Глеб нервно затянулся.
- В последнее время ты слишком увлекся этой дрянью, - сказал Джек,
имея в виду не только травку. - И это мы обсуждали. Если люди хотят так
жить, то никто в этом не виноват, кроме них самих.
- Даже если ты прав, в чем лично я сильно сомневаюсь, все равно, твои
чистые и умные патриции могли что-нибудь сделать для простого народа.
- Ты ведь читал, что полторы тысячи лет назад СБ проводила подобные
эксперименты на планете Тригон. И что они получили? Массовые ожирения,
болезни, нервно-психические расстройства, разгул организованной
преступности и наркоманию во всех видах. Каждая система ценностей имеет
свой оптимум комфорта и свободы. В конце концов благодарные пролетарии,
расплодясь, как крысы, превратили чудесную планету в бардак, на который
были рассчитаны. Разруха начинается в голове - не мной было сказано.
- Ну и что? Почему твои чистюли, раз они такие умные, не могли
научить правильной жизни нас, дураков несчастных? медь за десятки
поколений можно было бы добиться результатов?
Быков нервно заходил в тесном пространстве, с отвращением бросив
окурок, который обжег ему пальцы.
- Это скорее вопрос совести, а не вооруженного восстания. Попробуй
заставить кого-то любить себя при помощи палки... И вообще, благодарный
народ всегда убивал своих освободителей. Так что, сам понимаешь, немного
найдется желающих.
- Ты не мерз, не голодал, счастливчик, тебя не били в пунктах охраны
общественного порядка, тебя не будили с паспортной проверкой по ночам.

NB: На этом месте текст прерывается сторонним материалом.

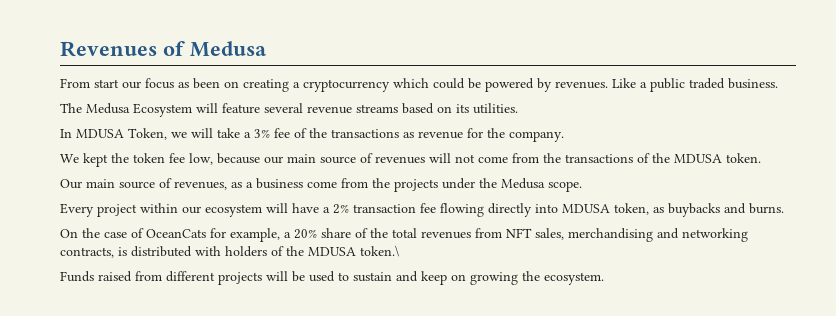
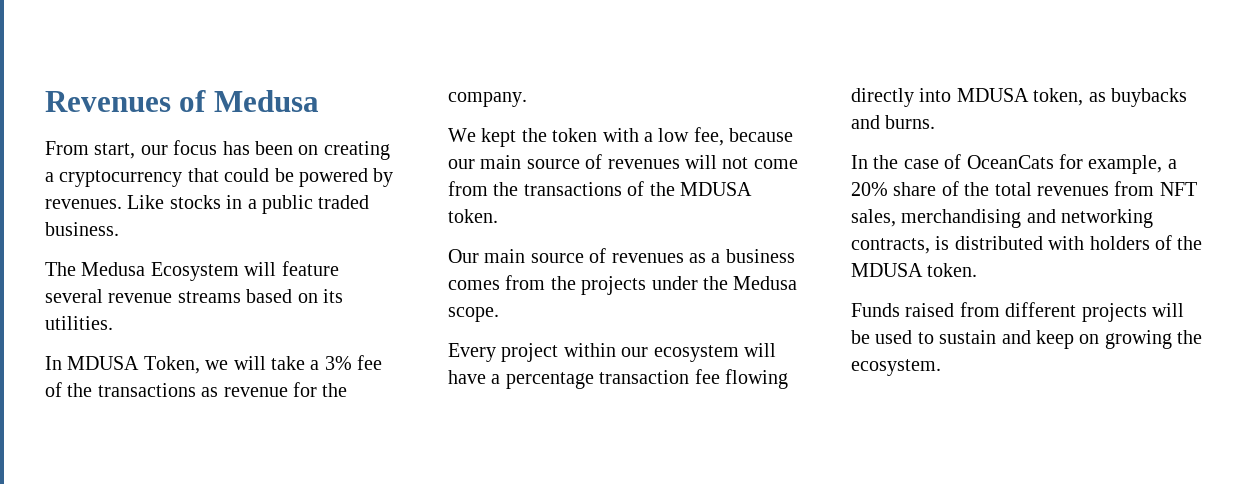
[94,79,119,88] start -> [94,143,136,159] start,
[178,82,189,88] as -> [222,141,250,155] has
[393,78,429,88] which -> [187,168,219,182] that
(636, 83) none -> [169,195,243,209] stocks in
[169,153,213,165] fee low, -> [602,127,724,146] with a low fee,
[174,181,227,190] revenues, -> [611,253,684,263] revenues
[307,181,337,188] come -> [448,280,500,290] comes
[333,204,349,214] 2% -> [505,372,594,389] percentage
[60,229,78,238] On -> [851,155,868,169] In
[360,245,399,257] token.\ -> [927,263,978,277] token.

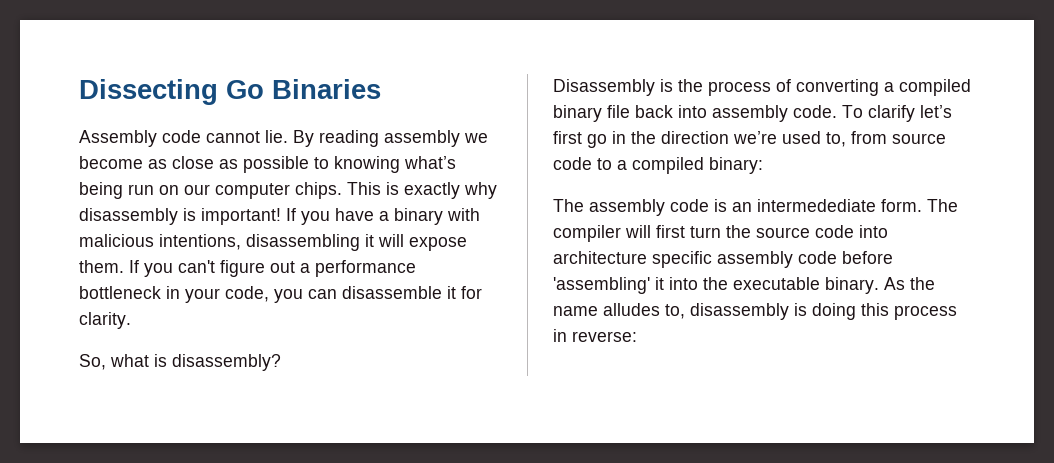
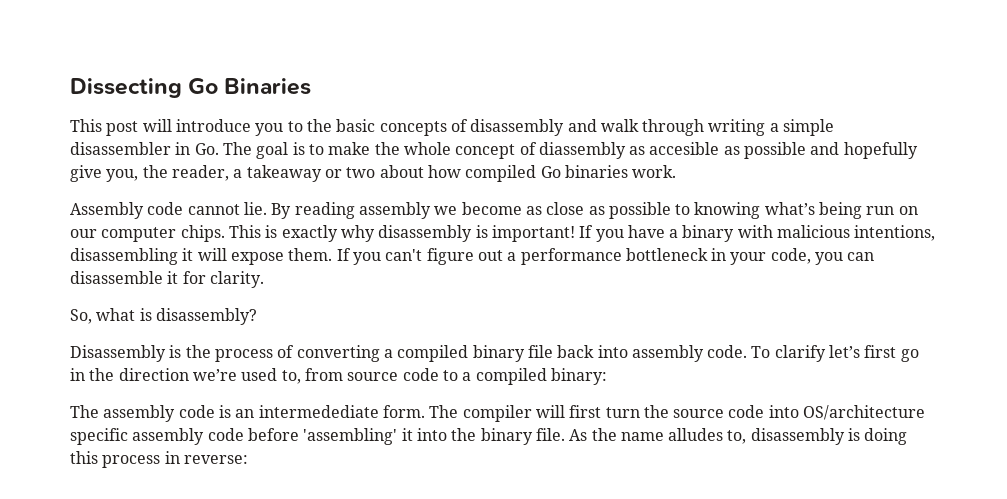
(381, 89) none -> [70,119,835,136] [70,142,918,159] [70,165,677,182] // This post will introduce you to the basic concepts of disassembly and walk through writing a simple disassembler in Go. The goal is to make the whole concept of diassembly as accesible as possible and hopefully give you, the reader, a takeaway or two about how compiled Go binaries work.
[553,251,647,264] architecture -> [803,405,926,420] OS/architecture
[733,277,879,294] executable binary. -> [480,428,565,445] binary file.

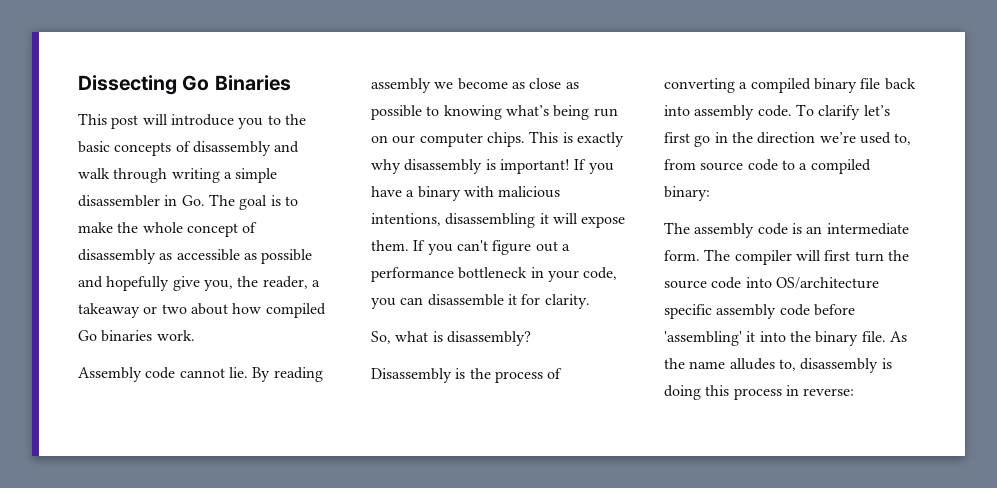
[538,142,720,159] diassembly as accesible -> [78,249,240,264] disassembly as accessible
[258,405,379,418] intermedediate -> [826,223,909,235] intermediate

Ты не смотрел на сытые рожи, которые проплывают мимо на шикарных
"Альбатросах". Ты не знаешь, сколько страданий и унижения испытывает
простой человек.
- Вот бы и начал с себя, если что-то не нравится. Отошел бы от
простых и банальных решений, проанализировал, что в твоей жизни
привлекает плохое, внушил бы себе установки на успех и процветание. Но,
по-моему, жизнь устроена так, что кому-то на роду написано есть рябчиков
и ананасы, а другому пускать слюни по этому поводу, что и составляет
определенный предыдущими воплощениями смысл его жизни. В конце концов, с
человеком происходит лишь то, что он позволяет с собой проделывать.